2. Niemand kan tegen zijn wil worden afgehouden van de rechter die de wet hem toekent.
Uitleg in duidelijke taal
1. Ieder heeft bij het vaststellen van zijn rechten en verplichtingen of bij het bepalen van de gegrondheid van een tegen hem ingestelde vervolging recht op een eerlijk proces binnen een redelijke termijn voor een onafhankelijke en onpartijdige rechter.
Dit artikelonderdeel betekent dat elke persoon het recht heeft op een eerlijk proces wanneer zijn of haar rechten en verplichtingen worden vastgesteld, of wanneer wordt beoordeeld of een tegen hem of haar ingestelde vervolging gegrond is.

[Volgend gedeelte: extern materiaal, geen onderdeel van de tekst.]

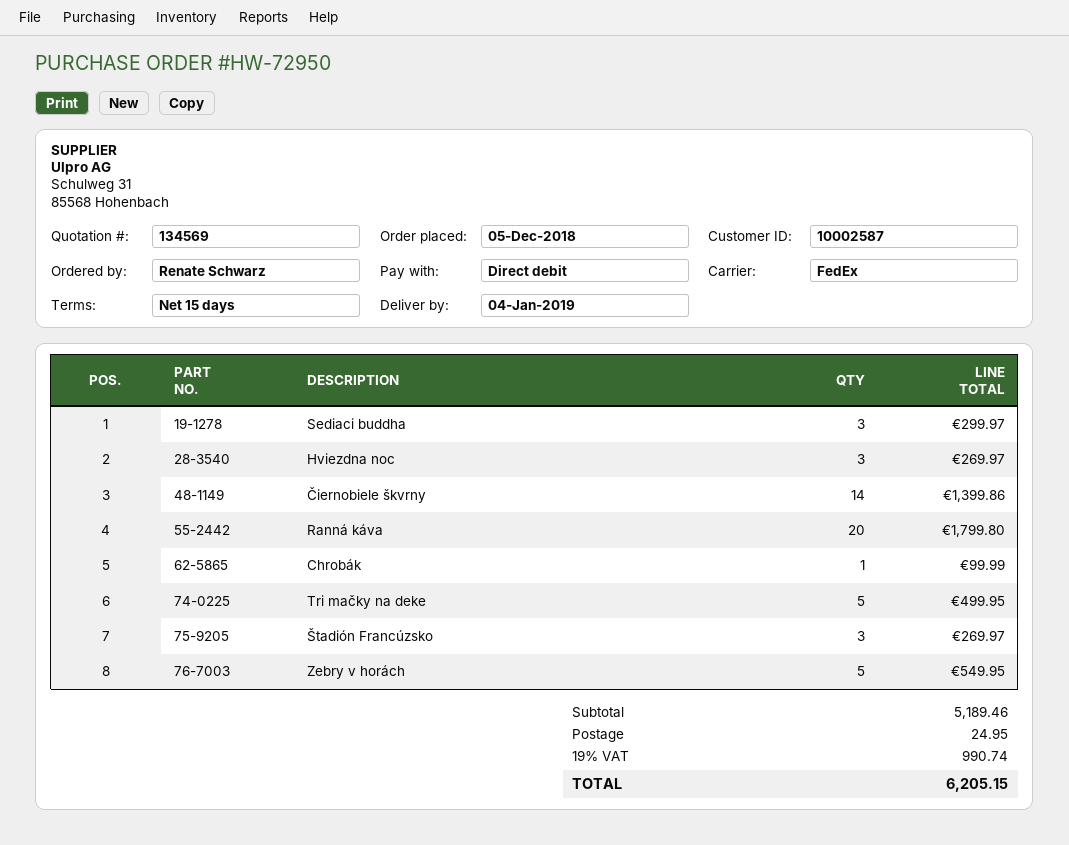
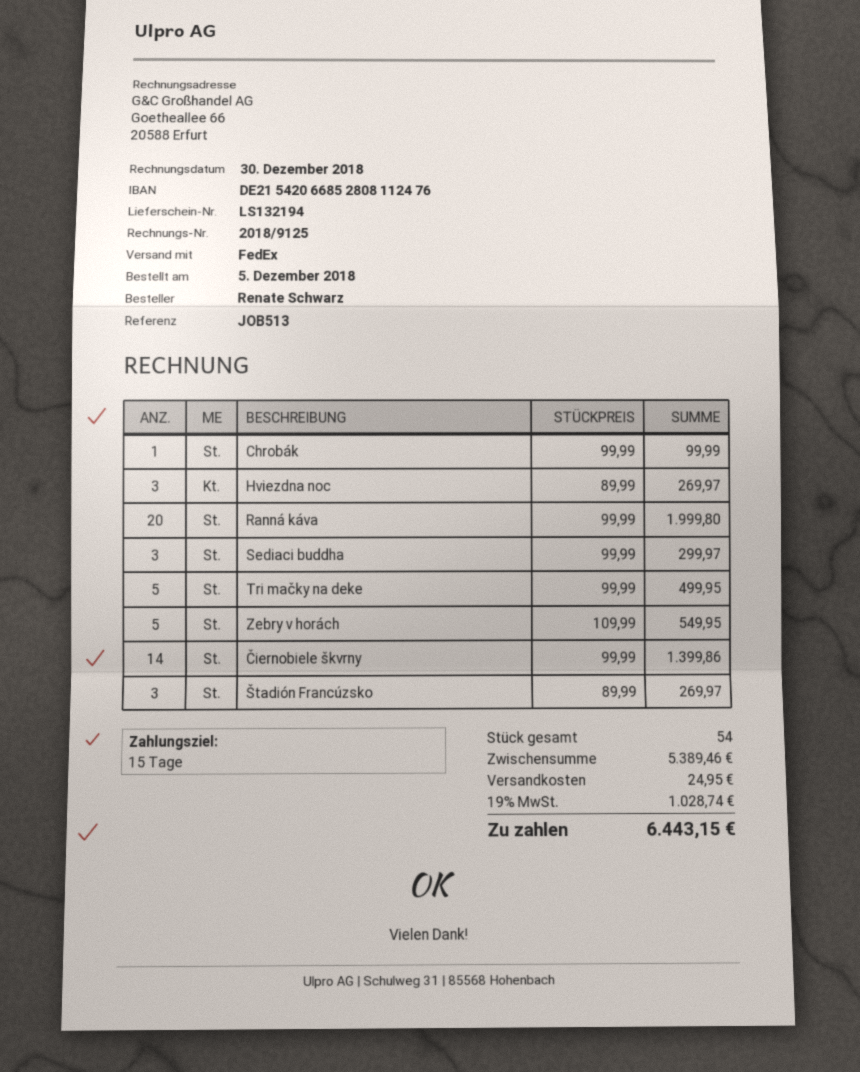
Ranná káva: 20 for 1799.80 -> 20 for 1999.80
subtotal: 5189.46 -> 5389.46
tax: 19% = 990.74 -> 19% = 1028.74
total: 6205.15 -> 6443.15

Dit proces dient te geschieden binnen een redelijke termijn en voor een rechter die onafhankelijk en onpartijdig is.
2. Niemand kan tegen zijn wil worden afgehouden van de rechter die de wet hem toekent.
Dit artikelonderdeel betekent dat geen enkele persoon, tegen zijn of haar eigen wil, kan worden verhinderd om zijn of haar zaak te laten behandelen door de rechter die volgens de wet bevoegd is voor die specifieke zaak.
Rechtspraak waarin dit artikel wordt benoemd
ECLI:NL:GHARL:2025:5903 - Gerechtshof Arnhem-Leeuwarden - 23 september 2025
ECLI:NL:PHR:2025:995 - Conclusie AG: Overschrijding redelijke termijn jeugdstrafzaak leidt nooit tot afwijzing ontvankelijkheid OM - 16 september 2025
De P-G adviseert de uitspraak van het hof te vernietigen. Volgens vaste rechtspraak kan een (extreme) overschrijding van de redelijke termijn, ook in een jeugdstrafzaak, nimmer leiden tot niet-ontvankelijkheid van het Openbaar Ministerie. Het hof heeft dus een onjuiste rechtsopvatting toegepast.